Israeli salad is made of chopped raw tomato, onion and cucumber, and can also include pepper, carrot, scallion, leafy greens and parsley. The salad is dressed with either fresh lemon juice or olive oil, or both. Za'atar and yogurt are very common dressings at breakfast while sumac and tahini are common the rest of the day. Generally, the cucumbers are not peeled. The ability to chop the tomatoes and cucumbers into the "finest, most perfect dice" is considered a mark of status among many kibbutz cooks. Traditional recipes do not include lettuce.

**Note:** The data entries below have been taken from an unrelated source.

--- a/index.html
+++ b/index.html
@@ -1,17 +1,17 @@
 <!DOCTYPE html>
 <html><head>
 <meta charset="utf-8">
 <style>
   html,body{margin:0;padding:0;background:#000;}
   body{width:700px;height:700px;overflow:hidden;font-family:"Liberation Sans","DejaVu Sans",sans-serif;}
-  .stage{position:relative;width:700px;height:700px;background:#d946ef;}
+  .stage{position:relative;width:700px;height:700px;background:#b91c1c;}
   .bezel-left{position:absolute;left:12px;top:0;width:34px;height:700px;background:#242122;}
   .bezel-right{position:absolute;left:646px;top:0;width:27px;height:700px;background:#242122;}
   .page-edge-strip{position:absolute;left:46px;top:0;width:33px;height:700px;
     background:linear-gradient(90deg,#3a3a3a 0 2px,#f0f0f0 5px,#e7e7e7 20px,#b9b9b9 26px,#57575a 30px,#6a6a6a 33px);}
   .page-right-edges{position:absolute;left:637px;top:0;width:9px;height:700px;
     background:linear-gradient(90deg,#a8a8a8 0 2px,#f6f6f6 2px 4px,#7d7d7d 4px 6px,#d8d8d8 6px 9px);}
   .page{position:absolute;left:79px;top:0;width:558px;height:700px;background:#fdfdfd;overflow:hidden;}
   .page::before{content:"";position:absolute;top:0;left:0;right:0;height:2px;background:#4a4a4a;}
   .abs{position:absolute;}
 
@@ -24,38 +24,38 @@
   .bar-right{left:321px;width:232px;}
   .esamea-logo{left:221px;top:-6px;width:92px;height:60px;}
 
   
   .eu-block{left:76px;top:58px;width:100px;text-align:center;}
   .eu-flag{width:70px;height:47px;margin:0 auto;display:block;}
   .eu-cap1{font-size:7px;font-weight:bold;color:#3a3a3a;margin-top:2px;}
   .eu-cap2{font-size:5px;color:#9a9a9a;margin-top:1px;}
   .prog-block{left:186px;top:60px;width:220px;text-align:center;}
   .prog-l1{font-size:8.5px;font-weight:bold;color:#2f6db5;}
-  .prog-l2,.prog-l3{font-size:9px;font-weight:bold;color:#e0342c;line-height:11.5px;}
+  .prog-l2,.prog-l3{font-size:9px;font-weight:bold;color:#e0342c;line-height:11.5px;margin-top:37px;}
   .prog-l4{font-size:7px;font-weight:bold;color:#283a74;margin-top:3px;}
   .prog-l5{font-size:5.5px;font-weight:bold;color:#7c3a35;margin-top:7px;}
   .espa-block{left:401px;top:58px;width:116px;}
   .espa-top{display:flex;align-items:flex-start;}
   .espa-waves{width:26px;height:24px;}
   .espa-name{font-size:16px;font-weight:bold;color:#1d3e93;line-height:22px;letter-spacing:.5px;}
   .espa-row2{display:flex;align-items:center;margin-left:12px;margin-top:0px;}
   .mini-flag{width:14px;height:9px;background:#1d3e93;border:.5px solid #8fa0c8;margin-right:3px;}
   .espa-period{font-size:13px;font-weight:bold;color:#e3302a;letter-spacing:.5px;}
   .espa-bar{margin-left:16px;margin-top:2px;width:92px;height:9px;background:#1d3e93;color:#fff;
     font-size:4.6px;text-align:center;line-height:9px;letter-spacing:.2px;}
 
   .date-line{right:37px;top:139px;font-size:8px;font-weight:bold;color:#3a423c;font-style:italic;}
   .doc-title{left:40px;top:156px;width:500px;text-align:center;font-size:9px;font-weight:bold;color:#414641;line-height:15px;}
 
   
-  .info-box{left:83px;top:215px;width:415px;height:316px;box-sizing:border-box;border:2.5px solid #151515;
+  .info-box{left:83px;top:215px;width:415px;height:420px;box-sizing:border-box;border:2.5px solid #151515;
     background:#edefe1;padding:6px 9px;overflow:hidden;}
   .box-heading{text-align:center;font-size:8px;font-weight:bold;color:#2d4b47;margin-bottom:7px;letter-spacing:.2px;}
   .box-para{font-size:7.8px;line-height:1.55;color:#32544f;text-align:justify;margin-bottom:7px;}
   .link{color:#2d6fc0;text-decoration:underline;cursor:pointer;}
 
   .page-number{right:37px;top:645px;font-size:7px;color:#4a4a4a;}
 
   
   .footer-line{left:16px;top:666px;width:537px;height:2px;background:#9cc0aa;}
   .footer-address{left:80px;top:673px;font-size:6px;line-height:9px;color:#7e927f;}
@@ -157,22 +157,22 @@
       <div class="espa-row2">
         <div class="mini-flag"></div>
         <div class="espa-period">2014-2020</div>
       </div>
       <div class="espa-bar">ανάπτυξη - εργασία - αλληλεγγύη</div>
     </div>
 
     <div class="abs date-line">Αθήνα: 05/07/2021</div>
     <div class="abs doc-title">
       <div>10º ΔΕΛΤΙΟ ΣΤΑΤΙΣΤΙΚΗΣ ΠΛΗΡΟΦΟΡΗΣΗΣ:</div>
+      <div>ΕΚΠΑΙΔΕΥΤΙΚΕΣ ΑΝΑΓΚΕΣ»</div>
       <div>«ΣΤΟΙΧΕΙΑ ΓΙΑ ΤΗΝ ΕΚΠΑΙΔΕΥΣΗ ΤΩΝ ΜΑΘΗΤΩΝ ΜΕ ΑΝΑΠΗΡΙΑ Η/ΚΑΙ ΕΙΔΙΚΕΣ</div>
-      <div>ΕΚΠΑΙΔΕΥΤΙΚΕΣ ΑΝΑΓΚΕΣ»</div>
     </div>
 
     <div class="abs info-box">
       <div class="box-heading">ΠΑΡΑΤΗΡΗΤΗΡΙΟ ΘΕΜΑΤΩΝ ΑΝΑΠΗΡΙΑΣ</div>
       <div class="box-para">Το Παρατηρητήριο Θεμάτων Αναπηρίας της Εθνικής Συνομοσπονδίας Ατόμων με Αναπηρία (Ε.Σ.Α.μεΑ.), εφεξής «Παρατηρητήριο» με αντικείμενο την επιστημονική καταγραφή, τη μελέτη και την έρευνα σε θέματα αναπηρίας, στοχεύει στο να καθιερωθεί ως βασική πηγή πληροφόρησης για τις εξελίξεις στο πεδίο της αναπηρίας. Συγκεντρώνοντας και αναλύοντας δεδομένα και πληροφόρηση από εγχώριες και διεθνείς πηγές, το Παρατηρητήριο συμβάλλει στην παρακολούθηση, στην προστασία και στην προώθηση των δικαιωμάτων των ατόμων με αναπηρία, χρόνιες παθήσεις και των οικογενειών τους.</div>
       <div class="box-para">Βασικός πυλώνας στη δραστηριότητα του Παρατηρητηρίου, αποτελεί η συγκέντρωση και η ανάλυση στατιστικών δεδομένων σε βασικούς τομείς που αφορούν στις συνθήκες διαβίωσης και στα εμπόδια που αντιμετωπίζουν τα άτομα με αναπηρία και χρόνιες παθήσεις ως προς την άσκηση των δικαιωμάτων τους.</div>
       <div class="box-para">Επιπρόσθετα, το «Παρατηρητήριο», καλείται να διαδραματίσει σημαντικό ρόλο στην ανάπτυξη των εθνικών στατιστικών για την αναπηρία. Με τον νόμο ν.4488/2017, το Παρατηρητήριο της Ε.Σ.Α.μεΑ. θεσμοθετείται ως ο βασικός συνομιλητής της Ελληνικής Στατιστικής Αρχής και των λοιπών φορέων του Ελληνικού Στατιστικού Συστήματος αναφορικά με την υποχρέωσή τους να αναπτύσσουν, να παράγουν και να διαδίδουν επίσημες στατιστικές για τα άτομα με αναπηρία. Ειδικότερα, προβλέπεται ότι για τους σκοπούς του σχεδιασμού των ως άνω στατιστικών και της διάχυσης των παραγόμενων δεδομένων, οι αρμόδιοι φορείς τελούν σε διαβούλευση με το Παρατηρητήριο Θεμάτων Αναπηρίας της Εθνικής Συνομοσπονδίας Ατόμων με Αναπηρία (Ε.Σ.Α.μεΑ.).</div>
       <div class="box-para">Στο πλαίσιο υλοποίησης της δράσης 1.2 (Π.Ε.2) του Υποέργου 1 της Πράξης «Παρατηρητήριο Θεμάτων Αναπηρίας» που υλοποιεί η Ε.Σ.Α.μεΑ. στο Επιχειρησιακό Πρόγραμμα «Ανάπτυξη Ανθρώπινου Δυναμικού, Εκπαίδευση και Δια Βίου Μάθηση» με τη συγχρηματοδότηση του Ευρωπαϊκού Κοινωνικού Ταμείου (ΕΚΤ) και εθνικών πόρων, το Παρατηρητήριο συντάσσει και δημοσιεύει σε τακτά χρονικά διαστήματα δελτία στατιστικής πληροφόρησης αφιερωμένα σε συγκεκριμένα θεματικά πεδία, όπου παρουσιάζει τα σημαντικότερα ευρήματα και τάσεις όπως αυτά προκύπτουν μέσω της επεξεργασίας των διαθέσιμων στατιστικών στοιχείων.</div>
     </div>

In Israeli restaurants and cafes, Israeli salad is served as an independent side dish, as an accompaniment to main dishes, or stuffed in a pita with falafel or shawarma. It was part of the traditional Israeli breakfast at home before Western-style breakfast cereals became popular, and remains a standard feature at buffet breakfasts at Israeli hotels, as well as in many homes.

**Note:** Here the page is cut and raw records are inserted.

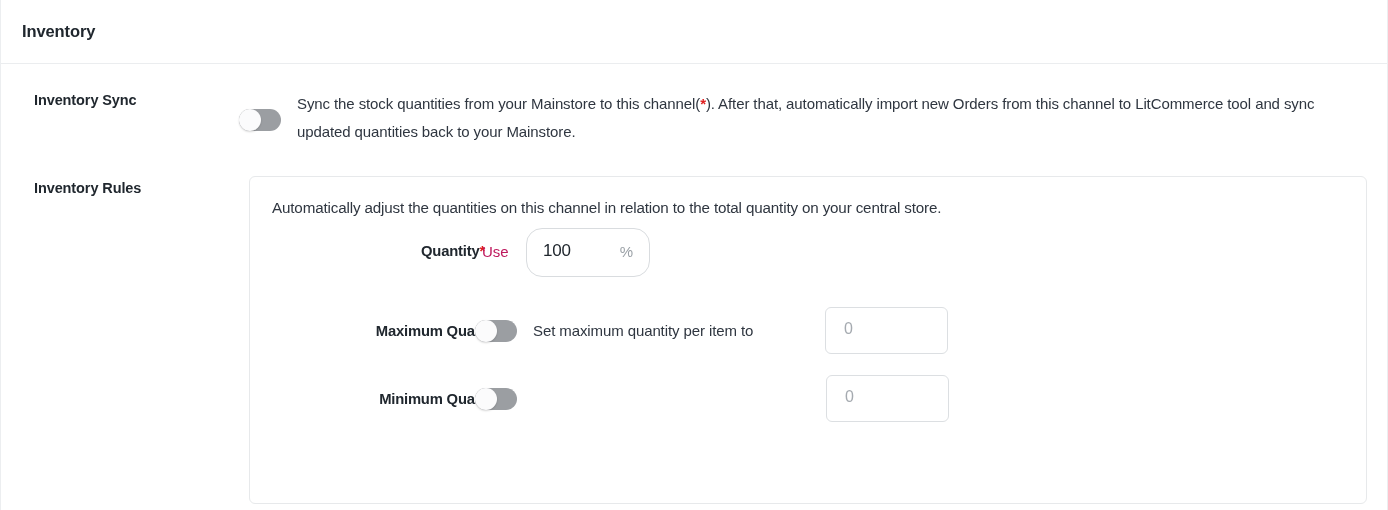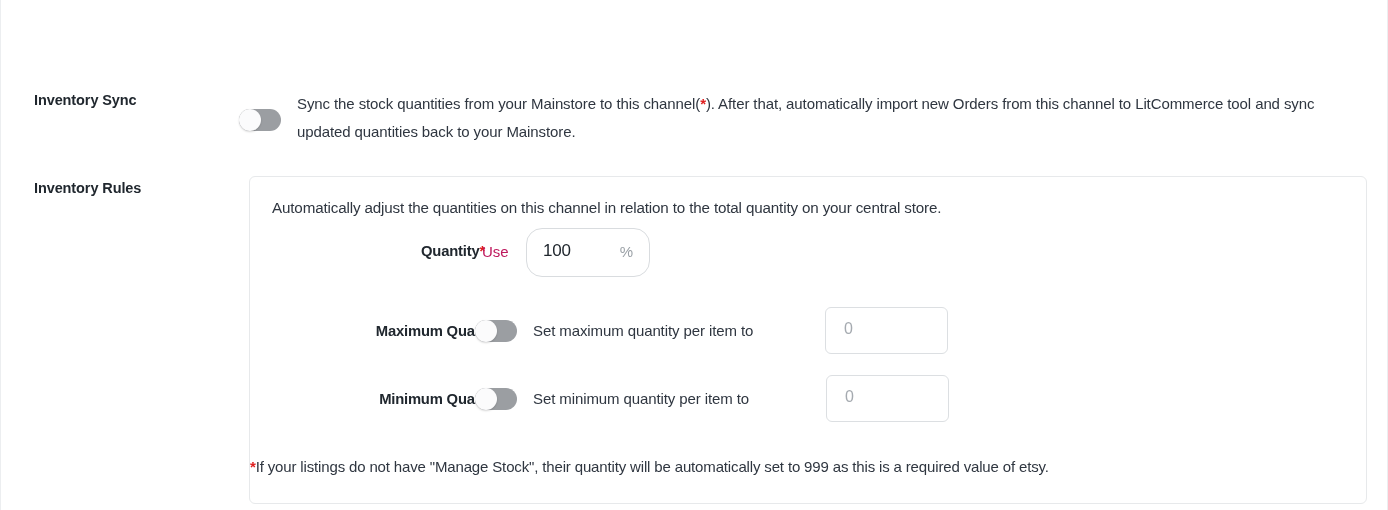--- a/index.html
+++ b/index.html
@@ -248,20 +248,23 @@
     letter-spacing: -0.15px;
     white-space: nowrap;
   }
 </style>
 </head>
 <body>
 
 <div class="screen">
   <div class="card">
 
+    <div class="card-header">
+      <div class="card-title">Inventory</div>
+    </div>
 
     <div class="card-body">
 
       <div class="field-label label-sync">Inventory Sync</div>
 
       <div class="toggle toggle-sync">
         <div class="knob"></div>
       </div>
 
       <div class="sync-desc">
@@ -294,27 +297,23 @@
           <div class="num-input num-input-max">
             <span class="num-placeholder">0</span>
           </div>
         </div>
 
         <div class="rule-row row-min">
           <div class="rule-label rule-label-min">Minimum Quantity</div>
           <div class="toggle toggle-min">
             <div class="knob"></div>
           </div>
-          <div class="rule-text">Set minimum quantity per item to</div>
           <div class="num-input num-input-min">
             <span class="num-placeholder">0</span>
           </div>
         </div>
 
       </div>
 
-      <div class="footnote">
-        <span class="req-star">*</span><span>If your listings do not have "Manage Stock", their quantity will be automatically set to 999 as this is a required value of etsy.</span>
-      </div>
 
     </div>
   </div>
 </div>
 
 </body></html>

Although cucumbers have an ancient history in the Middle East, tomatoes, native to South America, were not cultivated in the Syria region until possibly as late as the 19th century, during the Ottoman Empire. The origins of the Israeli salad are traced by Gil Hovav, Israeli food editor and chef, to a Palestinian Arab salad. He states that, "this salad that we call an Israeli Salad, actually it’s an Arab salad, Palestinian salad….” The idea that what is known in New York delis as "Israeli salad" stems from a Palestinian rural salad is also agreed on by Joseph Massad, a Palestinian professor of Arab Politics at Columbia University, as an example of the appropriation of Palestinian and pan-Syrian foods such as hummus, falafel, and tabbouleh by Israel as "national dishes". Food historian Gil Marks describes how Jewish immigrants in the late 19th century first encountered the cucumber and tomato salad in then-Ottoman Palestine, and traces its presence there back to the Turkish çoban salatası (shepherd's salad). Adopted and popularized in Israel by the kibbutzim, variations on the basic recipe have been made by the different Jewish communities that immigrated to the country. For example, Jews from India prepare it with the addition of finely chopped ginger and green chili peppers, North African Jews may add preserved lemon peel and cayenne pepper, and Bukharan Jews chop the vegetables extremely finely and use vinegar, without oil, in the dressing.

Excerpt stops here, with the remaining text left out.